Особенно доставалось от него несчастным магистрам наук и богословам. Встретит, бывало, кого-нибудь из них на улице — и не преминет сделать гадость: одному насыплет навозу в шляпу, другому привесит сзади лисий хвост или заячьи уши, а не то придумает еще какую-нибудь пакость.
В тот день, когда всем богословам было ведено явиться в Сорбонну на предмет раскумекивания догматов, он приготовил так называемую бурбонскую смесь — смесь чеснока, гальбанума, асафетиды, кастореума и теплого навоза, подлил туда гною из злокачественных нарывов и рано утром густо намазал этой смесью всю мостовую — так, чтобы самому черту стало невмочь. И уж как начали эти добрые люди драть при всех козла, так все нутро свое здесь и оставили. Человек десять — двенадцать умерли потом от чумы, четырнадцать заболели проказой, восемнадцать покрылись паршой, а более двадцати семи подхватили дурную болезнь.
Панург, однако ж, и в ус себе не дул. Он имел обыкновение носить под плащом хлыст и этим хлыстом немилосердно стегал молодых слуг, чтобы они попроворней несли вино своим хозяевам.

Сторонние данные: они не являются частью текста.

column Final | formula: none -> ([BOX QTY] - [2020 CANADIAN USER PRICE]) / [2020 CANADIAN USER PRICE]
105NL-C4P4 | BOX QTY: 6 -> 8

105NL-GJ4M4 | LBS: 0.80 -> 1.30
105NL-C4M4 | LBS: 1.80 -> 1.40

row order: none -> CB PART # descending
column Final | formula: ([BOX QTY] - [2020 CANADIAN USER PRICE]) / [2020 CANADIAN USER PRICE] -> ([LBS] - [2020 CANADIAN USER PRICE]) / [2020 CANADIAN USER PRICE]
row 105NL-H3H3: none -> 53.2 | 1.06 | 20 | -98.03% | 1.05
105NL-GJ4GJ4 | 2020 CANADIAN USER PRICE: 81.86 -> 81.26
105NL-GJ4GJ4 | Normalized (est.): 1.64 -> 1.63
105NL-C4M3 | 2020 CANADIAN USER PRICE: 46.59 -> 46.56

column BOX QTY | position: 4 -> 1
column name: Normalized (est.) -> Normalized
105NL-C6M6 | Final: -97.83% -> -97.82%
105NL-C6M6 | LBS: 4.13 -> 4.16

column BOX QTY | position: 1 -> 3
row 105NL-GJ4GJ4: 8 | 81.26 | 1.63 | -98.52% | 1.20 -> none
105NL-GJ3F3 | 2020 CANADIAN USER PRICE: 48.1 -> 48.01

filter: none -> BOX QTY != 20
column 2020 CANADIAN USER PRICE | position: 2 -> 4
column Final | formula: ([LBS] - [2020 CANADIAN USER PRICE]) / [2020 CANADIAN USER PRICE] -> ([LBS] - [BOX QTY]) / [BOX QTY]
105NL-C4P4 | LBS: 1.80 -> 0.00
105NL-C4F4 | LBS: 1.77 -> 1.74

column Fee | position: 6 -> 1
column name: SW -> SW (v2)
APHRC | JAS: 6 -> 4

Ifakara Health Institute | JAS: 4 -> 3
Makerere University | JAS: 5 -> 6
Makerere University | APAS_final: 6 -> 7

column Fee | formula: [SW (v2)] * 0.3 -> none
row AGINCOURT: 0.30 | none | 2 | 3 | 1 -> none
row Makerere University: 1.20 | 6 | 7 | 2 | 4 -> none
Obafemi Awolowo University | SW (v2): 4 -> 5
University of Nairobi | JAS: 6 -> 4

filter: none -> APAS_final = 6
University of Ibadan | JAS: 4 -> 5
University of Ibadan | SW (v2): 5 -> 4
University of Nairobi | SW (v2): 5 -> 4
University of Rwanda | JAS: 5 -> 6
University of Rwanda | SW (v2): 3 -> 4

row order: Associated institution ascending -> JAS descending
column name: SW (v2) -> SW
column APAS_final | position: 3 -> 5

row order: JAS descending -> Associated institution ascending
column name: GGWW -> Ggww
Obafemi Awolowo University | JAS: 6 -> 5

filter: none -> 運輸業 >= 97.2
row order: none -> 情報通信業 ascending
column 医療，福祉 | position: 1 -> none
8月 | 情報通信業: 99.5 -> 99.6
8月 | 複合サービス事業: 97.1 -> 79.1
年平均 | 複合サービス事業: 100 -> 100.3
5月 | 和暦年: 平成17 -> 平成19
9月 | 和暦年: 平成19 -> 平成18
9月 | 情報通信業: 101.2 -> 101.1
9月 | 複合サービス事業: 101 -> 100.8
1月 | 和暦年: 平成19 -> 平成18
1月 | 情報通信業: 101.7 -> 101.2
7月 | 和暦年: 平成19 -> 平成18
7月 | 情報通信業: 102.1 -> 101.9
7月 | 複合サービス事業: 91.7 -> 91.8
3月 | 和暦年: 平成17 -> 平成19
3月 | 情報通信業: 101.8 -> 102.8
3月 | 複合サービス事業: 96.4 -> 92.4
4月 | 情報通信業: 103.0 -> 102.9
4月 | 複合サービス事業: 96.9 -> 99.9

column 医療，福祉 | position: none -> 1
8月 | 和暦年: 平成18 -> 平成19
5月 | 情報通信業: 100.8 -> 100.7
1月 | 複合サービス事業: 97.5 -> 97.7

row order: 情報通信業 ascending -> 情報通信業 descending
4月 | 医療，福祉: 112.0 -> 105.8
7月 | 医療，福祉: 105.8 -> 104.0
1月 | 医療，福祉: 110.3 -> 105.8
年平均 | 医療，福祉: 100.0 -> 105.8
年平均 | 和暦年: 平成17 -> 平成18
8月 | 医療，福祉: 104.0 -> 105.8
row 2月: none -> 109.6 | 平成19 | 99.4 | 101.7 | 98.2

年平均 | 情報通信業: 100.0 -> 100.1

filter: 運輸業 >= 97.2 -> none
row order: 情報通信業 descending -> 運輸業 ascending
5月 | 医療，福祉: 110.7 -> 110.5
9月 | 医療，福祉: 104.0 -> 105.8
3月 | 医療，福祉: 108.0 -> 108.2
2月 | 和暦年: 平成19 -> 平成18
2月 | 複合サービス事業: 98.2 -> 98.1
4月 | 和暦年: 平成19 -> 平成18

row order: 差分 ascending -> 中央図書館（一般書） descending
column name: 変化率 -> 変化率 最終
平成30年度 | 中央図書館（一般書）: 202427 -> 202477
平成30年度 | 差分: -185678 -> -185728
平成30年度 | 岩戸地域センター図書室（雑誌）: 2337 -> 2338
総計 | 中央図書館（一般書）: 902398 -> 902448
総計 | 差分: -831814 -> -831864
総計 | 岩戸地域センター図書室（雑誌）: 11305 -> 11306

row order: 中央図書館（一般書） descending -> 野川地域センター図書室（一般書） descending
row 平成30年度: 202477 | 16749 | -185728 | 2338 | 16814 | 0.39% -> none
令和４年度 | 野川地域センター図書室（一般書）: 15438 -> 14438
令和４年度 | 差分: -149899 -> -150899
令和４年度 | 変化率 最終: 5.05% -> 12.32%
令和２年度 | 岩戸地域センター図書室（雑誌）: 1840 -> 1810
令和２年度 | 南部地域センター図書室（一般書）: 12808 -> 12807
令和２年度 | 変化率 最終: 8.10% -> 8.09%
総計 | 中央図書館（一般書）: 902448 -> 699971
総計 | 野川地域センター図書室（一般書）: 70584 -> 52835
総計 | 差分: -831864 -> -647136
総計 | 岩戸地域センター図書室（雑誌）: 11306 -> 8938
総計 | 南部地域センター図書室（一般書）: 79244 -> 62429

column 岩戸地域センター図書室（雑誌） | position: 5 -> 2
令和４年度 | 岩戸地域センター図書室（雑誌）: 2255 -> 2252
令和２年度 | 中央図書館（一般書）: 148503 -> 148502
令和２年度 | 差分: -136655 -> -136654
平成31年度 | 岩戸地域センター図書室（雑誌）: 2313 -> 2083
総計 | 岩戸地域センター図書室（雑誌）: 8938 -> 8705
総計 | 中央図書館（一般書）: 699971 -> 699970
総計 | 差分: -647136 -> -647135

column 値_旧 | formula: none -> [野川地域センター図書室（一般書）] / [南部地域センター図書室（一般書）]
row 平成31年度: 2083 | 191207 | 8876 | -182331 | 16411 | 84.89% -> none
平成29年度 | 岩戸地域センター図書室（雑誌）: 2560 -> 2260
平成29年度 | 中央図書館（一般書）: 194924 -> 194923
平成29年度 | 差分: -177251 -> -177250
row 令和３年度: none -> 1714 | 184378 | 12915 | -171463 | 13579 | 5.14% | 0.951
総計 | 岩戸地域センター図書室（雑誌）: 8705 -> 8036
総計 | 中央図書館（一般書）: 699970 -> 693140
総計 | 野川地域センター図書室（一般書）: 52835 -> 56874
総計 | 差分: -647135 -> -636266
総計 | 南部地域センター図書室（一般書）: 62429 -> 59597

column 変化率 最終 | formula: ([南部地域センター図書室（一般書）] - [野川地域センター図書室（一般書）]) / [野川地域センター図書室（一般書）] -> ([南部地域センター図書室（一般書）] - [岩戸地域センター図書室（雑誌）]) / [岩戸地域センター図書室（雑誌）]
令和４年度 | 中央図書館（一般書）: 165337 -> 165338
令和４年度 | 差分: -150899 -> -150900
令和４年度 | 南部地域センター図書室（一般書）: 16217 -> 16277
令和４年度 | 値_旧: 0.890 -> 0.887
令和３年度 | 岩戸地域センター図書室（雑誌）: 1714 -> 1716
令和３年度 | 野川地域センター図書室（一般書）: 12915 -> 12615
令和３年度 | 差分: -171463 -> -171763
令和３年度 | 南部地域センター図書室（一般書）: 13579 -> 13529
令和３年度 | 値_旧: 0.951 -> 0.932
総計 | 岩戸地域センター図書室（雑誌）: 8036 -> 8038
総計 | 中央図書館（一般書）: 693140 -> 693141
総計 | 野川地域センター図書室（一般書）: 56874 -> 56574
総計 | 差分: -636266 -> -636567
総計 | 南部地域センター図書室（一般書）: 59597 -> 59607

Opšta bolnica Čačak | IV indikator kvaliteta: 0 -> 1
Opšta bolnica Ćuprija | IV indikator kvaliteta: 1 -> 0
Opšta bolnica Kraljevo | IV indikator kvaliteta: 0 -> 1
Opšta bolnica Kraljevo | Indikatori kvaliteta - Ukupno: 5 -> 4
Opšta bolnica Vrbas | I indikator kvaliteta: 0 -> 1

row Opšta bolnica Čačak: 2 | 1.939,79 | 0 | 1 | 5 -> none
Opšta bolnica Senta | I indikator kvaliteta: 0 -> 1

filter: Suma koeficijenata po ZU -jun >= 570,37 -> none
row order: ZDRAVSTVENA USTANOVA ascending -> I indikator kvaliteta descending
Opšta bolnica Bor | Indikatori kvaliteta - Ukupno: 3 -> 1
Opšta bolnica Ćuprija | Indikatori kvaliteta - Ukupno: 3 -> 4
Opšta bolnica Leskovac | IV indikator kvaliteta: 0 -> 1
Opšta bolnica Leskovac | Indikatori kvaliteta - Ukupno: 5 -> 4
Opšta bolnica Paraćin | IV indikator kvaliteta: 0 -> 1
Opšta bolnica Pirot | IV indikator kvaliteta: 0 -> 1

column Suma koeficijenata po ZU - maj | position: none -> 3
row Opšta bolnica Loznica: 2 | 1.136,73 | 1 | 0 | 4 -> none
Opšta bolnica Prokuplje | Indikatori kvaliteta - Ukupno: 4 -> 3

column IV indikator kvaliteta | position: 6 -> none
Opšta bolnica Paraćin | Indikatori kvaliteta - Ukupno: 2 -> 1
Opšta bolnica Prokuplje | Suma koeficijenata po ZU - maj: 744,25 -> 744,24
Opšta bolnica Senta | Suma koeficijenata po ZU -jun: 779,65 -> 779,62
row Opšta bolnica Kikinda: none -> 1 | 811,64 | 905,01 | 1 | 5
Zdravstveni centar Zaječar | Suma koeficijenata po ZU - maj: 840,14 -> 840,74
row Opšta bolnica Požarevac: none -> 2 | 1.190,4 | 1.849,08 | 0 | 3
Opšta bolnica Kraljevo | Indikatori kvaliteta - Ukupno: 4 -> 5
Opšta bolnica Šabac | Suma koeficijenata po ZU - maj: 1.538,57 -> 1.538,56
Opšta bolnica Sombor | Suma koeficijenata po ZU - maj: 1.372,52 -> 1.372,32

В его куртке насчитывалось более двадцати шести карманчиков и карманов, и все они у него были набиты:
в одном из них хранились свинцовая игральная кость и острый, как у скорняка, ножичек, которым он срезал кошельки;
в другом — сосуд с виноградным соком, которым он прыскал в глаза прохожим;
в третьем — головки репейника с воткнутыми в них гусиными и петушьими перышками, — он сажал их добрым людям на плащ или же на шляпу, а еще он любил приделывать людям рожки, с которыми они потом так и ходили по всему городу, а иногда и всю жизнь; дамам он тоже прицеплял их к головному убору, сзади, — в виде мужской принадлежности;
в четвертом — уйма пакетиков со вшами и блохами, — он собирал их у нищей братии на кладбище Невинноубиенных младенцев, а затем при помощи тростинок или перьев, которыми пишут, стряхивал на воротнички наиболее жеманным девицам, преимущественно в церкви; к слову сказать, в церкви он никогда не поднимался на хоры, — он предпочитал и за обедней, и за вечерней, и во время проповеди быть внизу, среди женщин;
в пятом — множество крючков и крючочков, которыми он любил сцеплять мужчин и женщин, стоявших тесной толпой, главным образом тех женщин, которые носили платья из тонкой тафты, — стоило им дернуться, и платье — в клочья;
в шестом — коробочка с трутом, огнивом, кремнем и тому подобными приспособлениями;
в седьмом — два-три зажигательных стекла, которыми он иной раз доводил до бешенства мужчин и женщин и заставлял их забывать, что они находятся в храме; недаром Панург говорил, что женщина, которая не умеет обиды терпеть, в гневе способна и за обедней п…ть, — разница, мол, только в нескольких буквах;
в восьмом — запас ниток и иголок, с помощью которых он черт знает чего только не вытворял.
Однажды, заметив, что в Большом зале суда монах-францисканец собирается служить мессу, Панург вызвался помочь ему одеться и облачиться, но, снаряжая его, он ухитрился пришить его ризу к рясе и к сорочке, а как скоро члены суда расселись по местам в ожидании службы, он поспешил удалиться. И вот когда бедный frater, [78]произнеся Ite, missa est [79] стал снимать с себя ризу, то с нею вместе совлек и рясу и сорочку, так как все это было одно к другому накрепко пришито, и, оголившись до плеч, обнаружил перед всеми свои украшения, должно полагать внушительных размеров. И чем решительнее frater все это с себя стаскивал, тем больше обнажался, пока наконец один из членов суда не возопил: «Что же это такое? Уж не думает ли честной отец, что мы станем прикладываться к его заду? Нет, пусть антонов огонь его в зад поцелует!» С тех пор бедным честным отцам ведено было разоблачаться только у себя в ризнице, но ни в коем случае не при всех, особливо не при женщинах, дабы не вводить их в соблазн. Когда же кто-нибудь спрашивал, отчего это у фратеров такие длинные уды, Панург всякий раз отлично разрешал проблему.
— У ослов оттого длинные уши, — пояснял он, — что их матки, как утверждает De Alliaco в своих Suppositiones, не надевают им на голову чепчика. На том же самом основании причинное место у святых отцов оттого такое длинное, что они не носят подштанников, — бедному монашескому уду предоставлена полная свобода, вот он и болтается, как неприкаянный, у них на коленях, ни дать ни взять четки у женщин. А большой он у них оттого, что благодаря этому болтанию к нему притекают все телесные соки, ибо, как утверждают законоведы, волнение и движение вызывают притяжение.